Print the records exactly as they are written.

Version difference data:
==*==

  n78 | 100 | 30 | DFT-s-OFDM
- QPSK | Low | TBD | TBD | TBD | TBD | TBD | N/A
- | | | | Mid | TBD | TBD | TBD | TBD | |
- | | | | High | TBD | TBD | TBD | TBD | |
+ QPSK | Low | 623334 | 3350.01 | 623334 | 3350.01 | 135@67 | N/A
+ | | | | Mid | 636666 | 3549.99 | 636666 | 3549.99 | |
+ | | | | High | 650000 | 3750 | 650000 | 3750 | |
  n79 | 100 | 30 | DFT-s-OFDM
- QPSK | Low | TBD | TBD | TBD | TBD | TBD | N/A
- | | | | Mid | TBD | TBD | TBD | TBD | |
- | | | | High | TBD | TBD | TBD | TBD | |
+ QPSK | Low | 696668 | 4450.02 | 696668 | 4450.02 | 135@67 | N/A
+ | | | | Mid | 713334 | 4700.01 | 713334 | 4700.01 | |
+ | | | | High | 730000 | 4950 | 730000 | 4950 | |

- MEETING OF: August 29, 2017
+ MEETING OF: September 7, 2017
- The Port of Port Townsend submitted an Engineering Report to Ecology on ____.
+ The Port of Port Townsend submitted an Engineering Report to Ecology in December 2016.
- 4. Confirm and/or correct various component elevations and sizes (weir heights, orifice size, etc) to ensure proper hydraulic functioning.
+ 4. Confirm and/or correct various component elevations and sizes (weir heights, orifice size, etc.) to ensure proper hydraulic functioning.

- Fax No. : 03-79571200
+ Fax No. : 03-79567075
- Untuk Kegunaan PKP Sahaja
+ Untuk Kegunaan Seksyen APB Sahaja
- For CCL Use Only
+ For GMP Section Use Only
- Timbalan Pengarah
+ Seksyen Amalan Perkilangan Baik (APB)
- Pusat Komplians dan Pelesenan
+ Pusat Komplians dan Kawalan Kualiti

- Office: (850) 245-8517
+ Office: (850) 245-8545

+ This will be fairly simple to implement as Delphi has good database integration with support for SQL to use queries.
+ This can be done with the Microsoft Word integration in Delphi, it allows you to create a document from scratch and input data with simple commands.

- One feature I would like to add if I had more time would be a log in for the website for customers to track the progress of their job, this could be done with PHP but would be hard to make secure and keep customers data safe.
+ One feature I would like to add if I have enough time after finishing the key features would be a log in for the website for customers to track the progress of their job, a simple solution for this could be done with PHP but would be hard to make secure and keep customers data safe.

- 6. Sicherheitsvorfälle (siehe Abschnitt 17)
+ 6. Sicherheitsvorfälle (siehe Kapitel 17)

==*==

## Reply:
  n78 | 100 | 30 | DFT-s-OFDM
- QPSK | Low | TBD | TBD | TBD | TBD | TBD | N/A
- | | | | Mid | TBD | TBD | TBD | TBD | |
- | | | | High | TBD | TBD | TBD | TBD | |
+ QPSK | Low | 623334 | 3350.01 | 623334 | 3350.01 | 135@67 | N/A
+ | | | | Mid | 636666 | 3549.99 | 636666 | 3549.99 | |
+ | | | | High | 650000 | 3750 | 650000 | 3750 | |
  n79 | 100 | 30 | DFT-s-OFDM
- QPSK | Low | TBD | TBD | TBD | TBD | TBD | N/A
- | | | | Mid | TBD | TBD | TBD | TBD | |
- | | | | High | TBD | TBD | TBD | TBD | |
+ QPSK | Low | 696668 | 4450.02 | 696668 | 4450.02 | 135@67 | N/A
+ | | | | Mid | 713334 | 4700.01 | 713334 | 4700.01 | |
+ | | | | High | 730000 | 4950 | 730000 | 4950 | |

- MEETING OF: August 29, 2017
+ MEETING OF: September 7, 2017
- The Port of Port Townsend submitted an Engineering Report to Ecology on ____.
+ The Port of Port Townsend submitted an Engineering Report to Ecology in December 2016.
- 4. Confirm and/or correct various component elevations and sizes (weir heights, orifice size, etc) to ensure proper hydraulic functioning.
+ 4. Confirm and/or correct various component elevations and sizes (weir heights, orifice size, etc.) to ensure proper hydraulic functioning.

- Fax No. : 03-79571200
+ Fax No. : 03-79567075
- Untuk Kegunaan PKP Sahaja
+ Untuk Kegunaan Seksyen APB Sahaja
- For CCL Use Only
+ For GMP Section Use Only
- Timbalan Pengarah
+ Seksyen Amalan Perkilangan Baik (APB)
- Pusat Komplians dan Pelesenan
+ Pusat Komplians dan Kawalan Kualiti

- Office: (850) 245-8517
+ Office: (850) 245-8545

+ This will be fairly simple to implement as Delphi has good database integration with support for SQL to use queries.
+ This can be done with the Microsoft Word integration in Delphi, it allows you to create a document from scratch and input data with simple commands.

- One feature I would like to add if I had more time would be a log in for the website for customers to track the progress of their job, this could be done with PHP but would be hard to make secure and keep customers data safe.
+ One feature I would like to add if I have enough time after finishing the key features would be a log in for the website for customers to track the progress of their job, a simple solution for this could be done with PHP but would be hard to make secure and keep customers data safe.

- 6. Sicherheitsvorfälle (siehe Abschnitt 17)
+ 6. Sicherheitsvorfälle (siehe Kapitel 17)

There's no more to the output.